• **Version comparison data**:
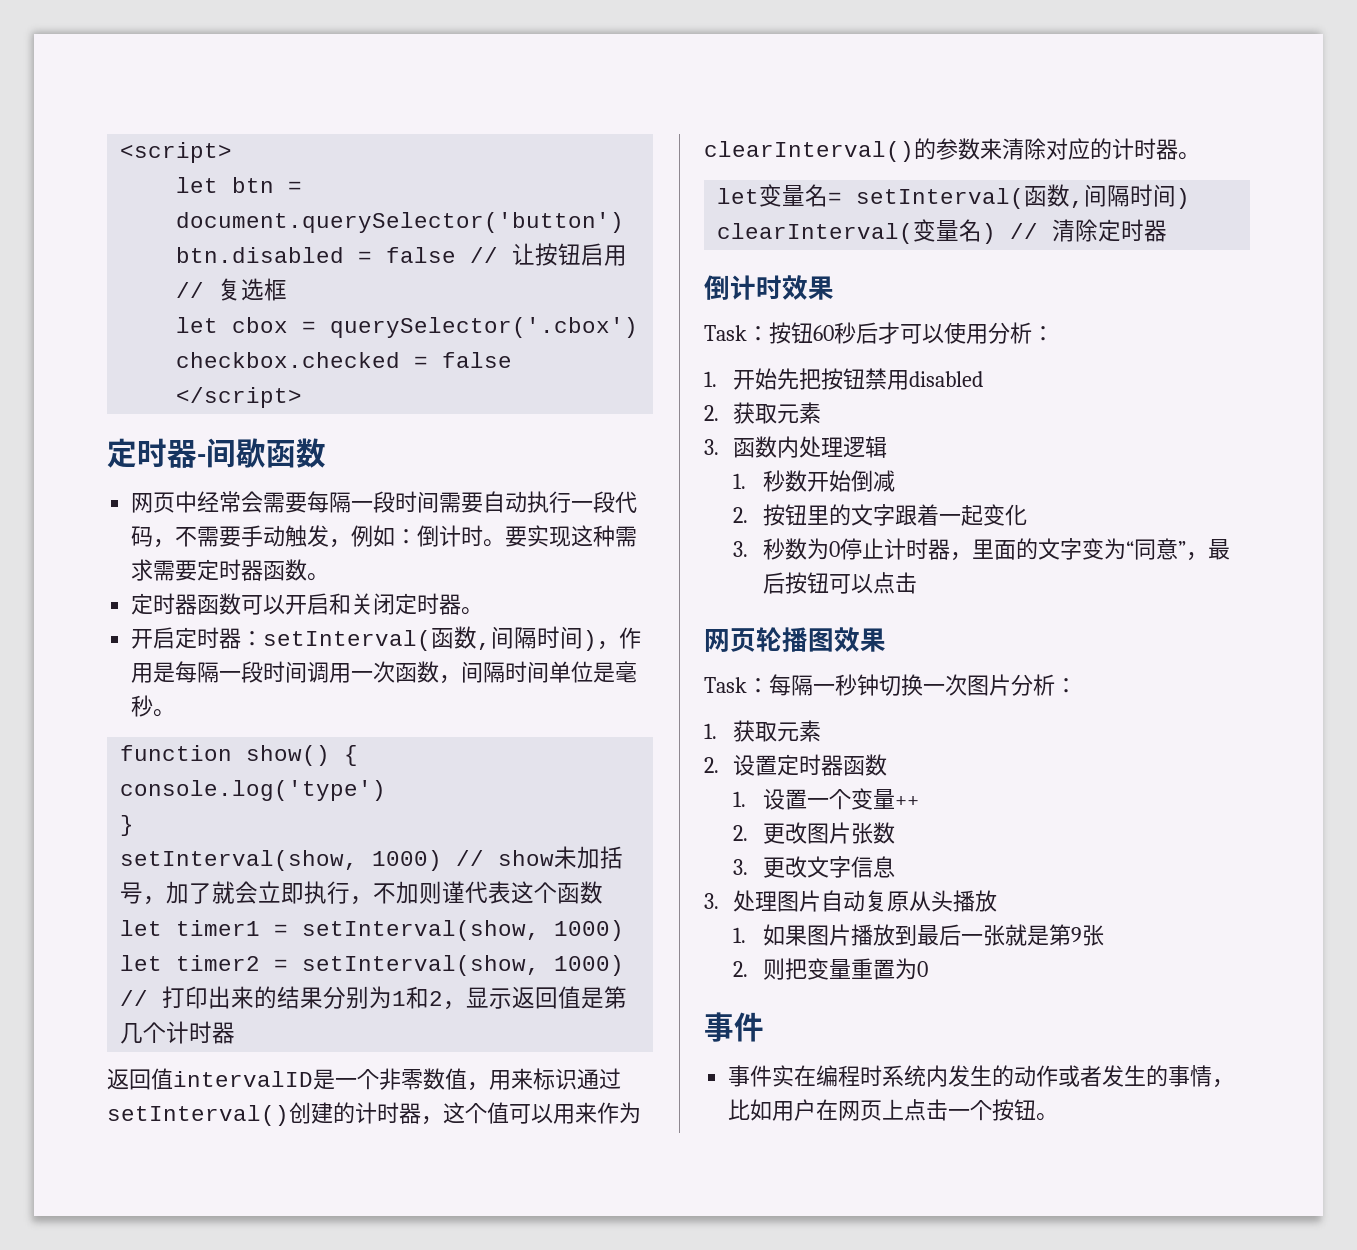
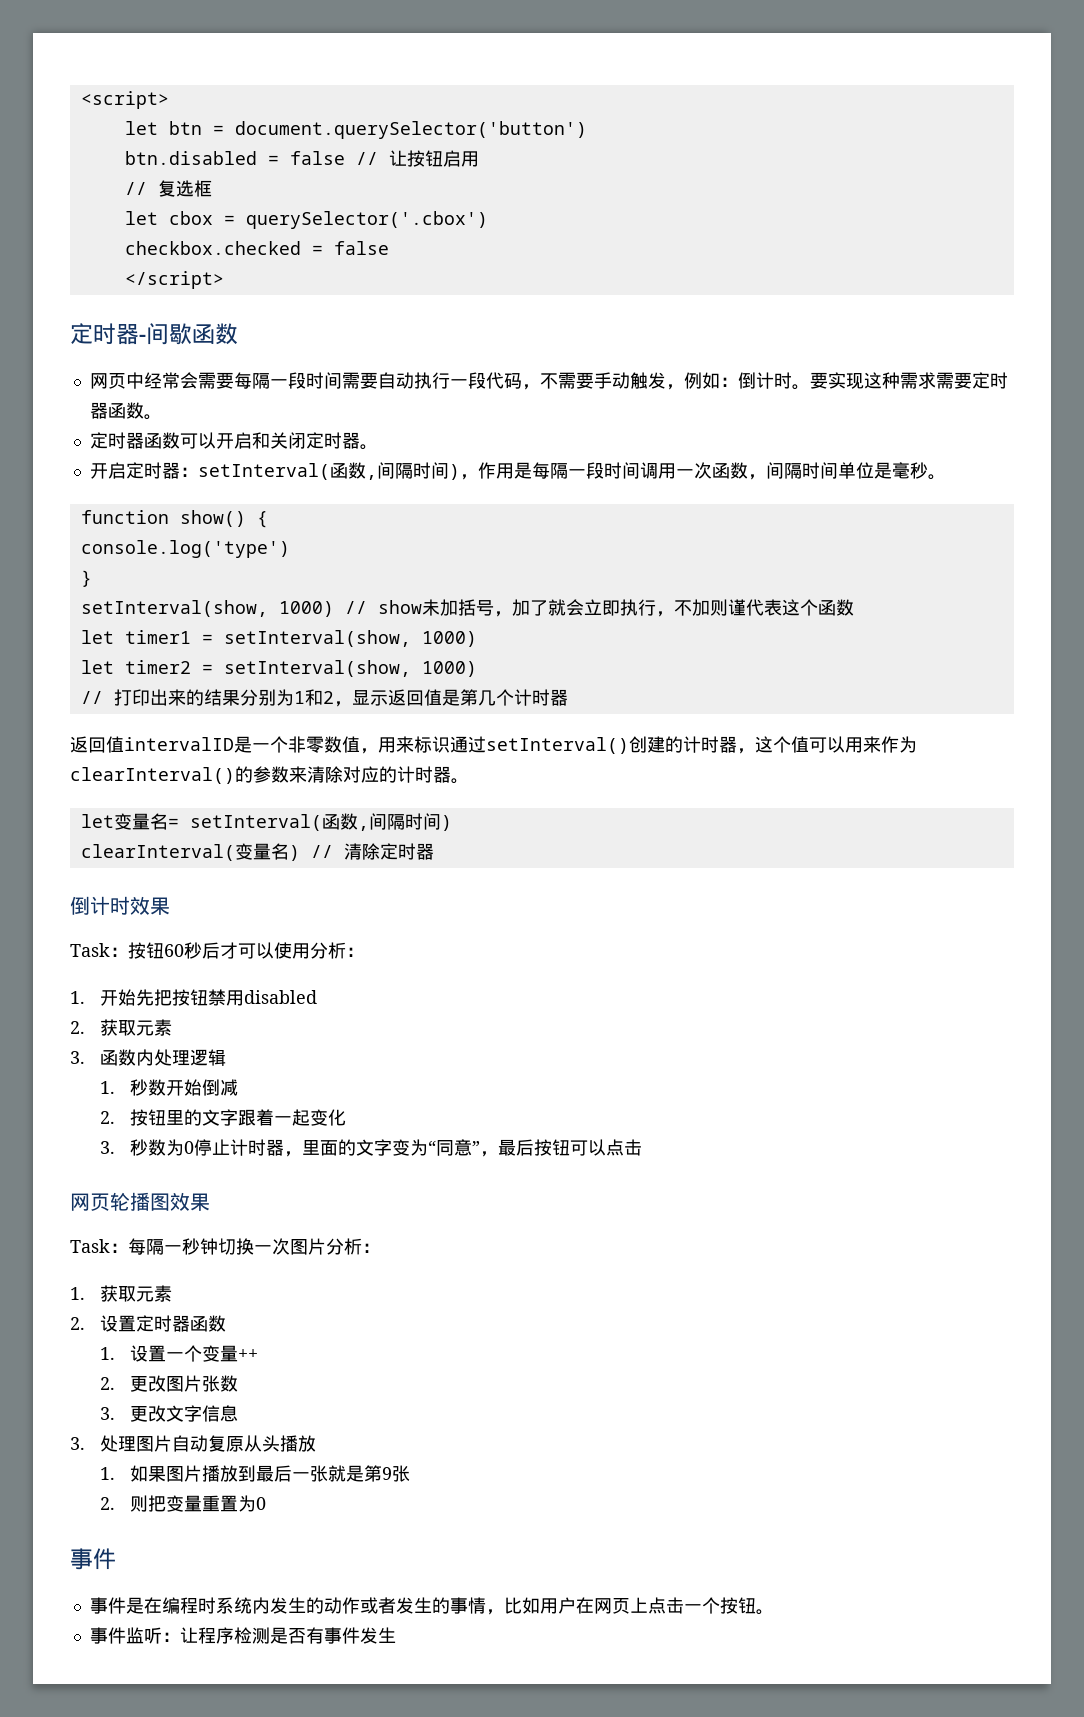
[772,1065,795,1087] 实 -> [125,1597,144,1614] 是
(1059, 1117) none -> [89,1627,396,1644] // 事件监听：让程序检测是否有事件发生

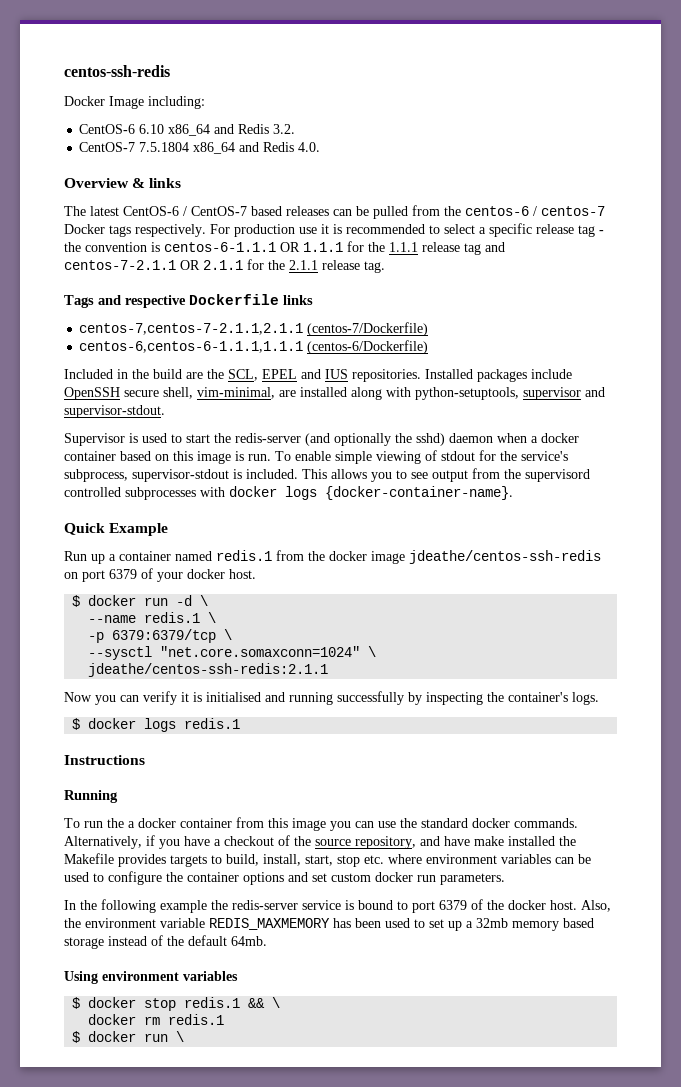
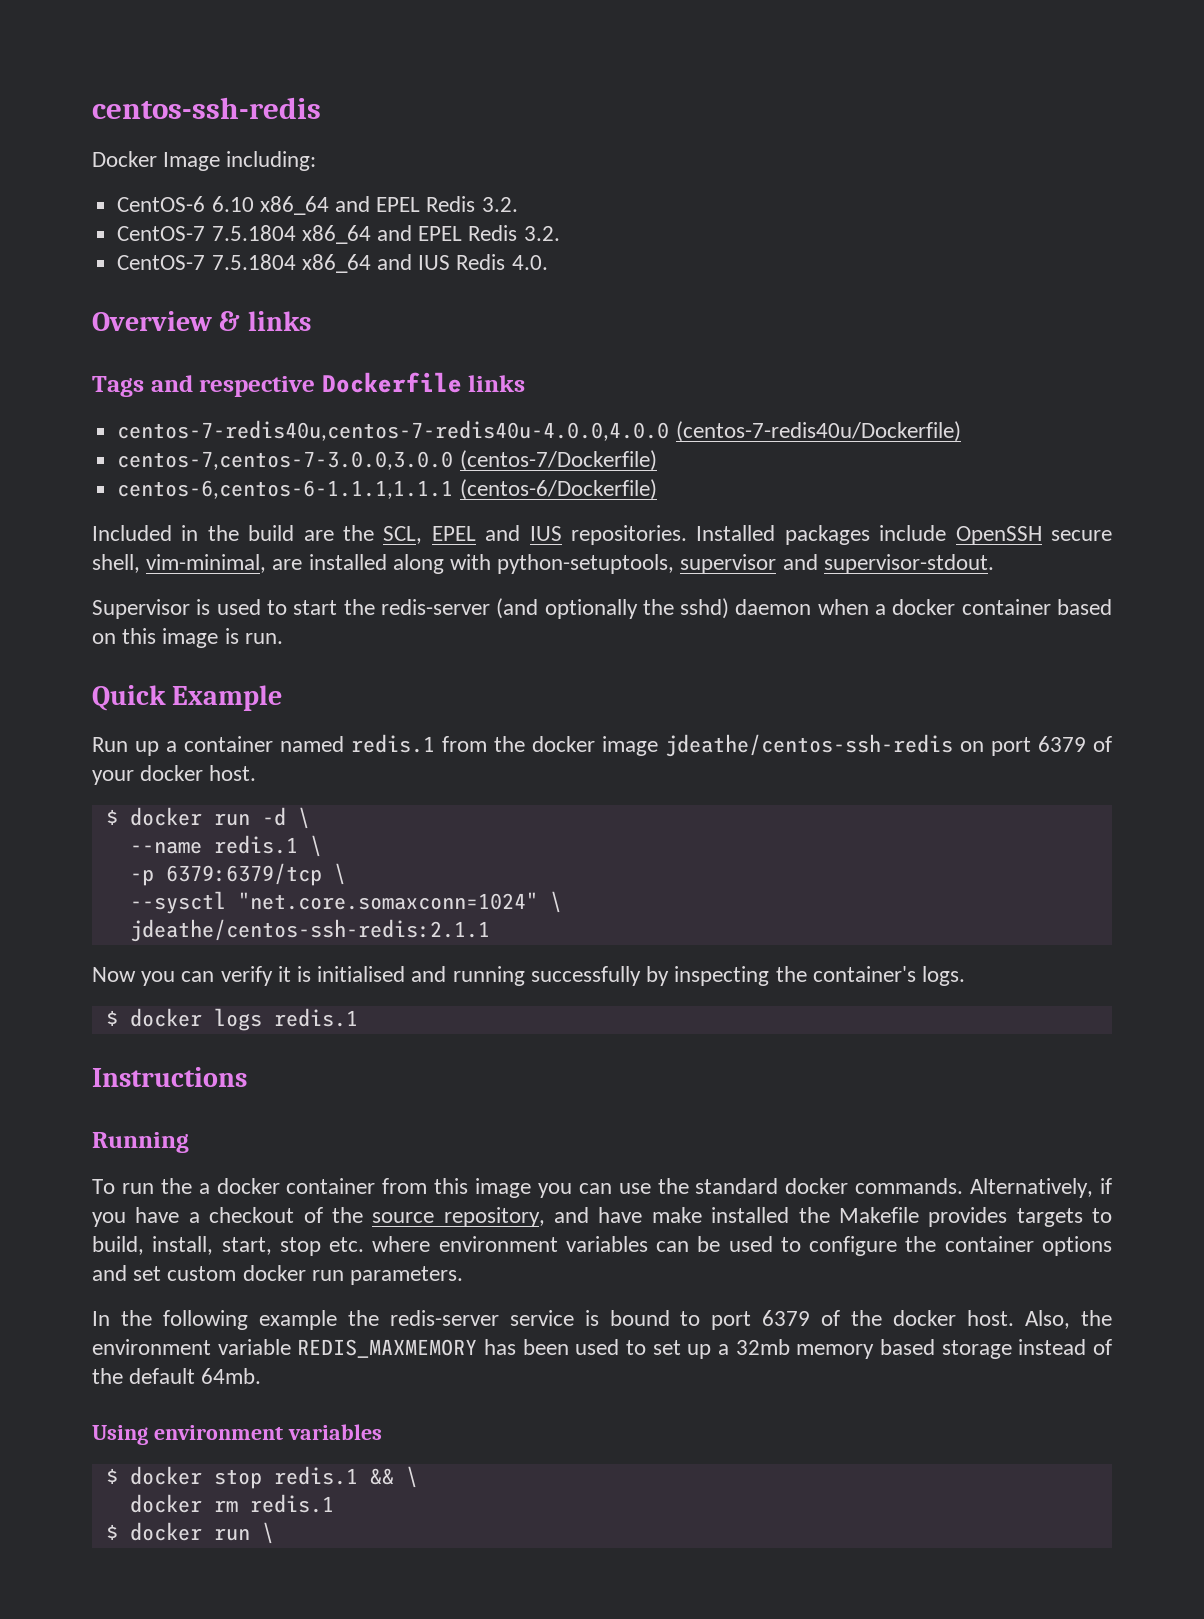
[238,124,296,134] [79,142,260,154] Redis 3.2. // CentOS-7 7.5.1804 x86_64 and -> [376,196,518,212] [117,225,560,244] [117,254,451,273] EPEL Redis 3.2. // CentOS-7 7.5.1804 x86_64 and EPEL Redis 3.2. // CentOS-7 7.5.1804 x86_64 and IUS
[64,205,605,219] [64,223,604,237] [64,241,505,255] [64,259,385,273] // The latest CentOS-6 / CentOS-7 based releases can be pulled from the centos-6 / centos-7 Docker tags respectively. For production use it is recommended to select a specific release tag - the convention is centos-6-1.1.1 OR 1.1.1 for the 1.1.1 release tag and centos-7-2.1.1 OR 2.1.1 for the 2.1.1 release tag. -> (311, 321) none
[79,323,304,335] centos-7,centos-7-2.1.1,2.1.1 -> [117,420,961,442] [117,451,454,470] centos-7-redis40u,centos-7-redis40u-4.0.0,4.0.0 (centos-7-redis40u/Dockerfile) // centos-7,centos-7-3.0.0,3.0.0
[275,450,568,464] [64,468,590,482] [64,486,513,500] To enable simple viewing of stdout for the service's subprocess, supervisor-stdout is included. This allows you to see output from the supervisord controlled subprocesses with docker logs {docker-container-name}. -> (283, 638) none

• **Assignment**: Where a line of the records above holds the word "none", copy that line.

• **Completed task**:
(1059, 1117) none -> [89,1627,396,1644] // 事件监听：让程序检测是否有事件发生
[64,205,605,219] [64,223,604,237] [64,241,505,255] [64,259,385,273] // The latest CentOS-6 / CentOS-7 based releases can be pulled from the centos-6 / centos-7 Docker tags respectively. For production use it is recommended to select a specific release tag - the convention is centos-6-1.1.1 OR 1.1.1 for the 1.1.1 release tag and centos-7-2.1.1 OR 2.1.1 for the 2.1.1 release tag. -> (311, 321) none
[275,450,568,464] [64,468,590,482] [64,486,513,500] To enable simple viewing of stdout for the service's subprocess, supervisor-stdout is included. This allows you to see output from the supervisord controlled subprocesses with docker logs {docker-container-name}. -> (283, 638) none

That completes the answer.